2016年 上海中医薬大学と上海市鍼灸経絡研究所の論文
「『弁証論治』ということばの語源を考える」
“辨证论治”词语源流考
刘佳缘,王宇,陈艳焦,杨永清
上海中医薬雑誌 2016年第 50卷第 6期
「弁証論治」「弁証施治」という言葉は第2次世界大戦後に共産党が支配する中華人民共和国で創られた造語です。
「中医学」という言葉も同じです。
中華民国時代は中国伝統医学のことを「国医」と呼んでいました。この論文でも、1955年の任応秋先生と秦伯未先生が「中医弁証論治」を創ったという史実を明記しています。
肝欝気滞証は類似概念は清代や中華民国時代にもありましたが、理論的に整理されたのは第2次世界大戦後です。
鍼灸師の立場としては「肝欝気滞証」の発明によってシャープに見えてきたものがあるので、臨床的には使える新理論であり、中医学と弁証論治は素晴らしい「OSソフト」だと思います。
ただ、日本の鍼灸師としては、血の混じった痰と咳があり、体重が減少して微熱があれば、肺陰虚で弁証論治して鍼灸治療をするより、まず結核や肺がんを疑って病院で精密検査をすすめるべきです。
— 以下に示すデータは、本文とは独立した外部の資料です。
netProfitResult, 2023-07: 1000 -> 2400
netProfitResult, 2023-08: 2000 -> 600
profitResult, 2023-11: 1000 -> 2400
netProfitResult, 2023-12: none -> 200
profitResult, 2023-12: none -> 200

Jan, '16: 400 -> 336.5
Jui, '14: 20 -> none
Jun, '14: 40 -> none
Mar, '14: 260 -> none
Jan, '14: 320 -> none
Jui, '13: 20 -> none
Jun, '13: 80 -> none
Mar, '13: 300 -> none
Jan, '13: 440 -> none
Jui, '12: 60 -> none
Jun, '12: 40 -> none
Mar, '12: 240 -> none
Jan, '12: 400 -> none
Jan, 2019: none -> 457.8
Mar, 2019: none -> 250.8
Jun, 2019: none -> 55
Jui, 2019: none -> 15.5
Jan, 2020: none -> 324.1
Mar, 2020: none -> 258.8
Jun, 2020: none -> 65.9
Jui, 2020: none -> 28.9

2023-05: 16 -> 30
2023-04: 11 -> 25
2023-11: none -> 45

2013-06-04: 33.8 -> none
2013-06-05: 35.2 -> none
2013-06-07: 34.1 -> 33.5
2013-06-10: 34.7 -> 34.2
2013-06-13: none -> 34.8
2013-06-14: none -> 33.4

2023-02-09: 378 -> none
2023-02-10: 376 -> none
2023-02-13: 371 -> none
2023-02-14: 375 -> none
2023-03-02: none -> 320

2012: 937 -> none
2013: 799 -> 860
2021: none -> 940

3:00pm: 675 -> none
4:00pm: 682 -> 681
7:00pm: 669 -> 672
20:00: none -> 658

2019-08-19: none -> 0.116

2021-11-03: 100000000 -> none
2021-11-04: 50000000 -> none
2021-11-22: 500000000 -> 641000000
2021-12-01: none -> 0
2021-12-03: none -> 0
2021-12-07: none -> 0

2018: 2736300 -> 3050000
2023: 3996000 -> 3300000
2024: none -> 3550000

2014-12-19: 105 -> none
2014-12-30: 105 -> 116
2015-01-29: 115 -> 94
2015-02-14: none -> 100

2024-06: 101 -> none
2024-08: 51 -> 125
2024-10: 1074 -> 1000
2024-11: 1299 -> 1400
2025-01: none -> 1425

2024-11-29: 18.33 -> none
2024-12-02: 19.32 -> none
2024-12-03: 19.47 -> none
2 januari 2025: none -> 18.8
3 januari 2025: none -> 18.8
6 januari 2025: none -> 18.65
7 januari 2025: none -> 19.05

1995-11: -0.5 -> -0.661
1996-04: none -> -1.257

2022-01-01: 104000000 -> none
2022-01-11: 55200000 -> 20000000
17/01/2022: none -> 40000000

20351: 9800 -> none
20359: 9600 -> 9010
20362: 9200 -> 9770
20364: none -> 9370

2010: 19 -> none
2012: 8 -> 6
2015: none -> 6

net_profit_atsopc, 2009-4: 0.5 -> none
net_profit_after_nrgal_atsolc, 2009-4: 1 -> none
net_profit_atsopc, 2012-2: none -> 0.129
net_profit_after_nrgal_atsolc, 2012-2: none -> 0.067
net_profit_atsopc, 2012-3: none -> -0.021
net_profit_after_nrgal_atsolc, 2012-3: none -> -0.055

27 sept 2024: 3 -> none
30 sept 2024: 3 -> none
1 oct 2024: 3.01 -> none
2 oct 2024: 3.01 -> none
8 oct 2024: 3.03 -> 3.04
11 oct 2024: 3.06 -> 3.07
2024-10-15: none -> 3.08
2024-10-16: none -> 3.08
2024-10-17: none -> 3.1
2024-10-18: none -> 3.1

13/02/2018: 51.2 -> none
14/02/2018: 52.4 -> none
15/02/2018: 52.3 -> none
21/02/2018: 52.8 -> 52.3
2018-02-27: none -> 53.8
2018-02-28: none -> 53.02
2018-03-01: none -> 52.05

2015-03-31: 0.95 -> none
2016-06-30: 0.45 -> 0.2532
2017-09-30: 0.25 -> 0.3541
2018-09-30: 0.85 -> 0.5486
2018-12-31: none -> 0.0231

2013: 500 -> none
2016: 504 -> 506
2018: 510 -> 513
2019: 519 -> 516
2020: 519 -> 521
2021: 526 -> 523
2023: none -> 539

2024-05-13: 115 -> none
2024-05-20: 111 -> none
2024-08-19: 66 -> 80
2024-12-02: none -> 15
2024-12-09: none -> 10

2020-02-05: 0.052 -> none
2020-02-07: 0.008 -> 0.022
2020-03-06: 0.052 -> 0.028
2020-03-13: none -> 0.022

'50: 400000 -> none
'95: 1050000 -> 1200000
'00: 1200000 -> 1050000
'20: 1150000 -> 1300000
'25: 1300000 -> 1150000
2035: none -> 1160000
そう考えると、肝胆湿熱証で黄疸が出ていたら当然、肝炎を疑い、膀胱湿熱証で血尿が出ていたら、まず病院で精密検査で、臓腑弁証のほとんどは鑑別すべき疾患なので、西洋医学の鍼灸不適応疾患の鑑別のスキルがまず求められます。おかげでこの数年、レッドフラッグスの勉強ばかりしています。
2019年のWHO-ICD11の国際疾病分類に中医学の弁証論治が入ったとしても、それが本当かどうかは未検証です。ただ、せっかく整理されたので、さらに自分で学問的に検証して、自分の臨床で使える概念に整理しなおすだけの話です。
この上海中医薬大学と上海市鍼灸経絡研究所の論文は、歴史をよく調査していて優れていると思います。